Adding panitumumab (Vectibix) to best supportive care reduced the risk of death by 30% for patients with RAS wild-type chemorefractory metastatic colorectal cancer.
Tae Won Kim, MD
Adding panitumumab (Vectibix) to best supportive care reduced the risk of death by 30% for patients with RAS wild-type chemorefractory metastatic colorectal cancer (mCRC), according to findings from a phase III study presented at the 2016 Gastrointestinal Cancers Symposium.1
In the open-label study, median overall survival (OS) was 10.0 months with panitumumab versus 6.9 months with best supportive care alone for those with RAS wild-type mCRC (HR, 0.70; 95% CI, 0.53-0.93; P = .0135). In those with wild-type KRAS mCRC, median OS was 10.0 months in the panitumumab arm compared with 7.4 months with best supportive care alone (HR, 0.73; 95% CI, 0.57-0.93; P = .0096).
“Panitumumab significantly improved OS in chemorefractory wild-type KRAS exon 2 mCRC,” Tae Won Kim, MD, from the University of Ulsan College of Medicine, Seoul, South Korea, and colleagues wrote in their abstract. “The treatment effects in OS and progression-free survival were more pronounced in those with wild-type RAS mCRC, further substantiating the importance of RAS testing at diagnosis to best inform the use of panitumumab to treat mCRC.”
In the phase III study, 377 patients were randomized in a 1:1 ratio to receive 6 mg/kg of panitumumab every 2 weeks plus best supportive care (n = 189) or best supportive care alone (n = 188). The primary endpoint of the study was OS, with secondary outcome measures focused on progression-free survival (PFS), objective response rate (ORR), and safety. Crossover in the study was not permitted.

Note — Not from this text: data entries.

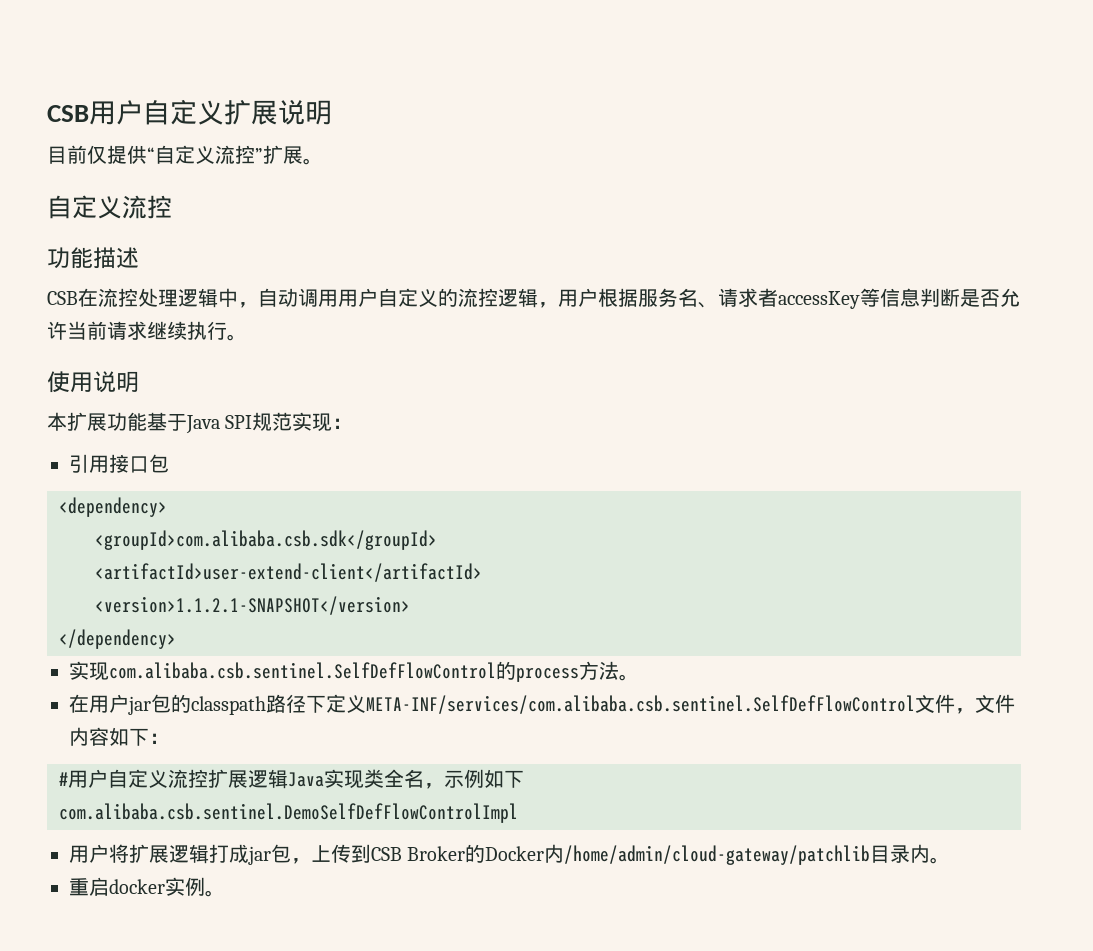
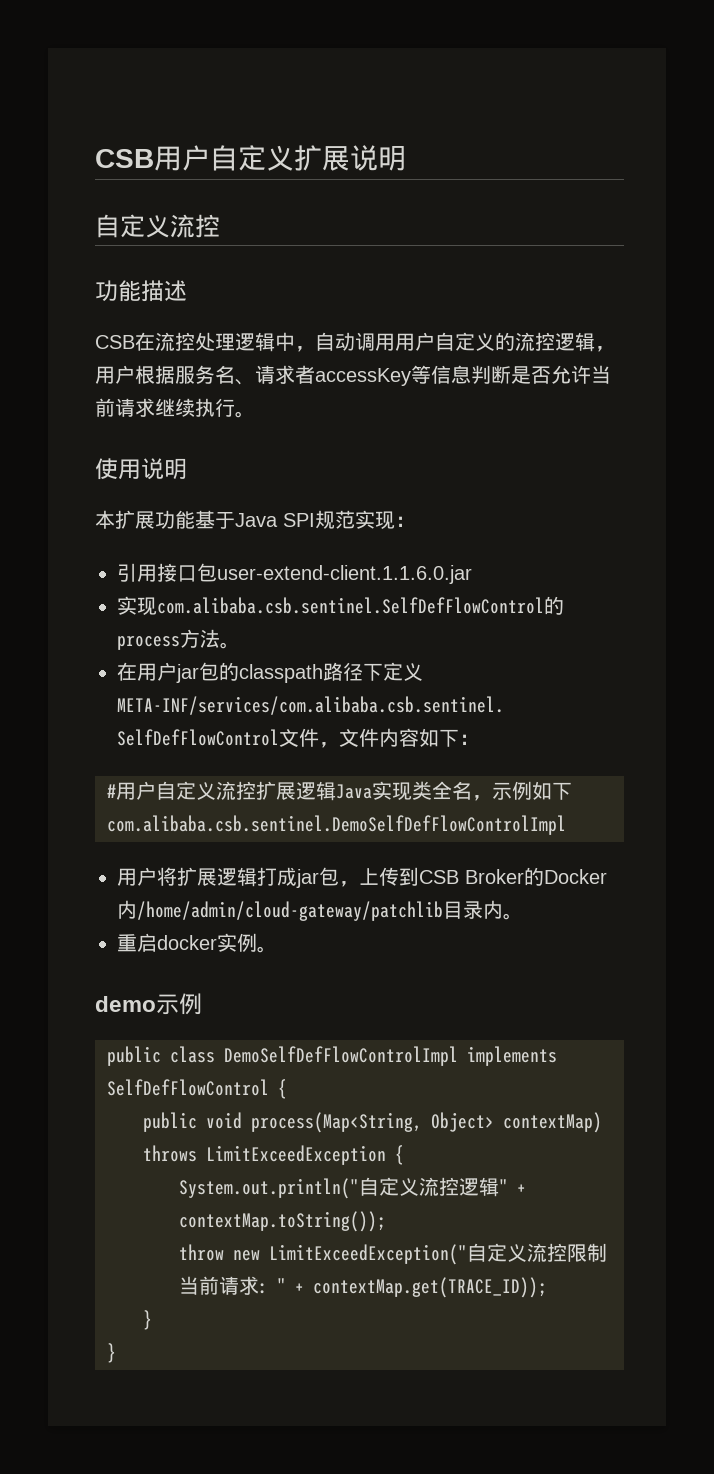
- 目前仅提供“自定义流控”扩展。
- 引用接口包
- <dependency>
- <groupId>com.alibaba.csb.sdk</groupId>
- <artifactId>user-extend-client</artifactId>
- <version>1.1.2.1-SNAPSHOT</version>
- </dependency>
+ 引用接口包user-extend-client.1.1.6.0.jar
+ demo示例
+ public class DemoSelfDefFlowControlImpl implements SelfDefFlowControl {
+ public void process(Map<String, Object> contextMap) throws LimitExceedException {
+ System.out.println("自定义流控逻辑" + contextMap.toString());
+ throw new LimitExceedException("自定义流控限制当前请求: " + contextMap.get(TRACE_ID));
+ }
+ }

All patients in the study had progressed or were intolerant to prior treatment with irinotecan and oxaliplatin. Additionally, patients had received prior treatment with a thymidylate synthase inhibitor. Patients treated with a prior anti-EGFR antibody and those with symptomatic brain metastases were excluded from the study.
KRAS alterations were specific to exon 2 while RAS mutations were detected in exons 2, 3, and 4 of KRAS and NRAS. All patients enrolled were KRAS wild-type, with 86% also testing as wild-type for RAS (n = 270). In the 14% of patients with RAS-mutated mCRC (n = 54), the addition of panitumumab did not show an OS improvement versus best supportive care (HR, 0.99; 95% CI, 0.49-2.00).

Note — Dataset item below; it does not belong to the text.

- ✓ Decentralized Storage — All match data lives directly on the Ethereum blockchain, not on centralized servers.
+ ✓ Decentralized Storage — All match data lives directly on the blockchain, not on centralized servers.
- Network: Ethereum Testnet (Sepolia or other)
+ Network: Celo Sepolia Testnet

In the full KRAS wild-type population, median PFS was 3.6 versus 1.7 months with and without panitumumab, respectively (HR, 0.51; 95% CI, 0.41-0.64; P <.0001). The ORR was 27% with panitumumab versus 1.6% with supportive care (odds ratio [OR], 24.9; 95% CI, 7.5-123.8; P <.0001).
In those with RAS wild-type mCRC, median PFS was 5.2 months with panitumumab versus 1.7 months with supportive care (HR, 0.46; 95% CI, 0.35-0.59; P <.0001). The ORR with panitumumab was 31% compared with 2.3% with supportive care (OR, 20.0; 95% CI, 5.9-101.6; P <.0001).
Overall, adverse events in the study were consistent with previous reports for panitumumab. In general, the fully human anti-EGFR antibody is associated with dermatologic toxicity in 90% of patients. The most common dermatologic adverse events are acneiform dermatitis, pruritus, erythema, rash, skin exfoliation, paronychia, dry skin, and skin fissures.
“Amgen is committed to understanding cancer biology through studies like this,” Sean E. Harper, MD, executive vice president of Research and Development at Amgen, said in a statement. “As well as providing additional insights into the way Vectibix works in mCRC, these data support expanding biomarker screening to include wild-type RAS.”
Panitumumab was initially approved as a treatment for patients with mCRC in September 2006. Since that time, the label has undergone various revisions and changes, along with approvals for new indications.
In May 2014, panitumumab was approved in combination with FOLFOX as a frontline treatment for patients with KRAS wild-type mCRC. In early March 2015, the FDA revised the panitumumab label further to be specifically indicated for the treatment of patients with RAS wild-type mCRC.
In a biomarker analysis of the phase III PRIME study that was published in the New England Journal of Medicine,2 narrowing down treatment with panitumumab to patients with wild-type RAS resulted in an improvement in OS of 5.8 months. Median OS with panitumumab plus FOLFOX4 was 26.0 months compared with 20.2 months with FOLFOX4 alone in patients with wild-type RAS mCRC (HR, 0.78; P = .04).
The PRIME study was followed by a number of retrospective analyses exploring RAS as a biomarker for EGFR-targeted therapy. The phase III study presented at the GI Cancers Symposium was the first prospective analysis to assess efficacy in both RAS and KRAS wild-type tumors, further solidifying a continued shift toward an expanded testing strategy.